▶ _Entries provided_:
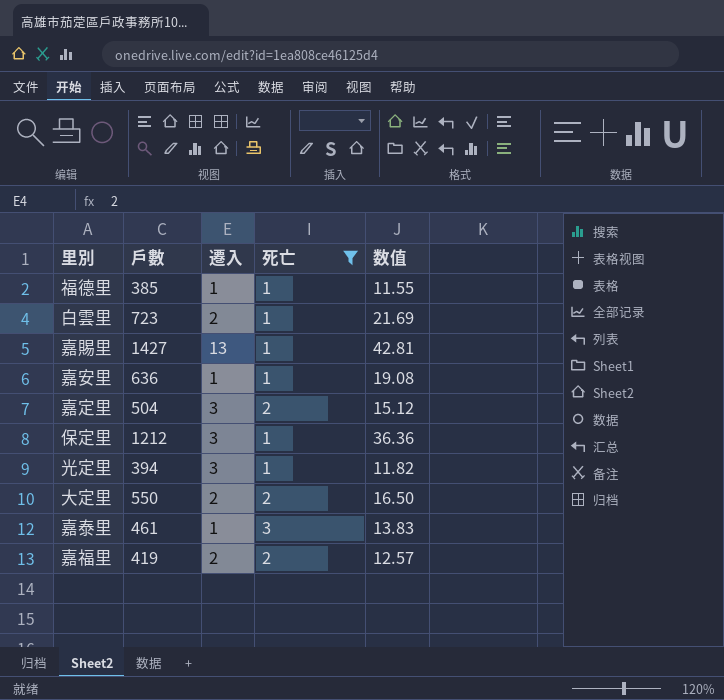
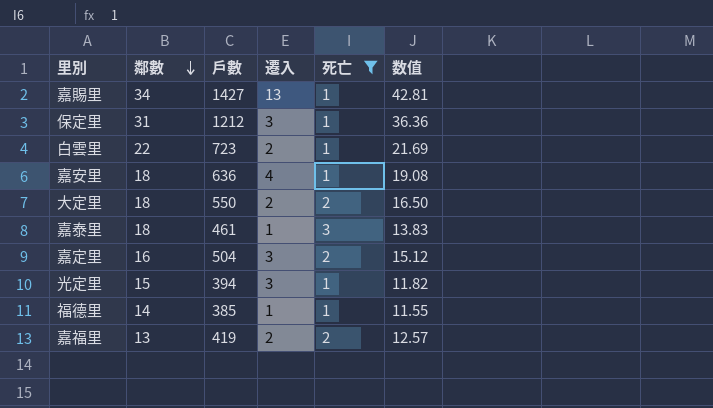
row order: none -> 鄰數 descending
column 鄰數 | position: none -> 2
嘉安里 | 遷入: 1 -> 4

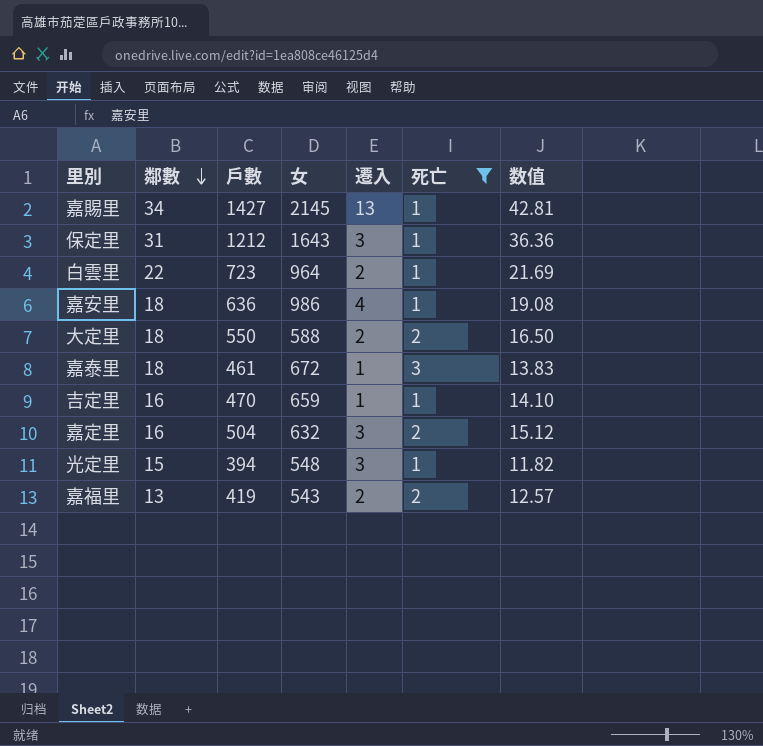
column 女 | position: none -> 4
row 福德里: 14 | 385 | 1 | 1 | 11.55 -> none
row 吉定里: none -> 16 | 470 | 659 | 1 | 1 | 14.10

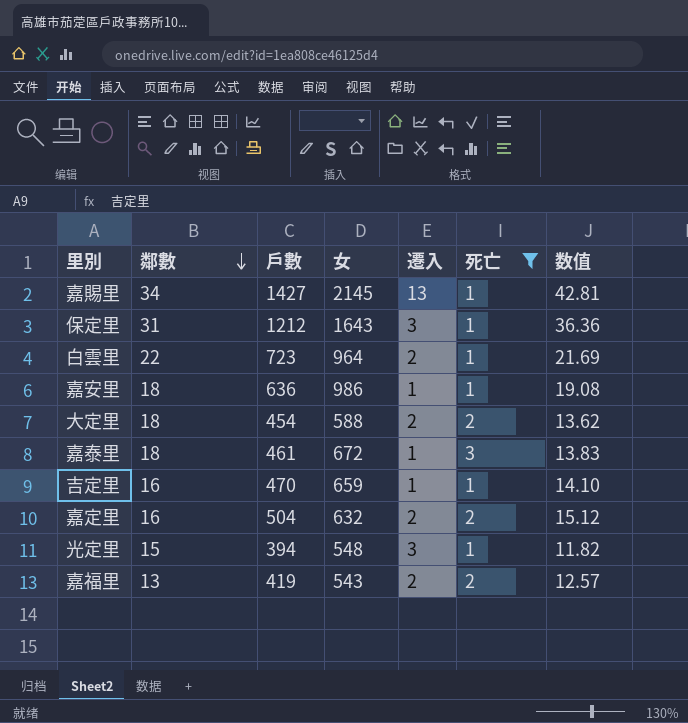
嘉安里 | 遷入: 4 -> 1
大定里 | 戶數: 550 -> 454
大定里 | 数值: 16.50 -> 13.62
嘉定里 | 遷入: 3 -> 2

▶ _Exercise directions_:
In the material above, please find every line that includes the word "none" and copy it.

▶ _Result of the exercise_:
row order: none -> 鄰數 descending
column 鄰數 | position: none -> 2
column 女 | position: none -> 4
row 福德里: 14 | 385 | 1 | 1 | 11.55 -> none
row 吉定里: none -> 16 | 470 | 659 | 1 | 1 | 14.10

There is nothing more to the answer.